• Required action:
The data below holds a line containing "00:17: 17 -> none" and a line containing "Pozitivní: diagnostické indikace, 03.10.2020: none"; please quote exactly those two lines and every line between them, and nothing else.

• Available data:
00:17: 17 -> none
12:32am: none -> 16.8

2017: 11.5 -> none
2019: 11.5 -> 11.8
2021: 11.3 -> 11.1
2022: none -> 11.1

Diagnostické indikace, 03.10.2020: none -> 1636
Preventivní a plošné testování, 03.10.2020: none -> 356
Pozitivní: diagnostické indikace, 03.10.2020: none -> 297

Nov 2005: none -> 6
* * *
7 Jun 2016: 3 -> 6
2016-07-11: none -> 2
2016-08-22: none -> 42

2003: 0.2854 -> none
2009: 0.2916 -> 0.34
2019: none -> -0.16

• Solution for this problem:
00:17: 17 -> none
12:32am: none -> 16.8

2017: 11.5 -> none
2019: 11.5 -> 11.8
2021: 11.3 -> 11.1
2022: none -> 11.1

Diagnostické indikace, 03.10.2020: none -> 1636
Preventivní a plošné testování, 03.10.2020: none -> 356
Pozitivní: diagnostické indikace, 03.10.2020: none -> 297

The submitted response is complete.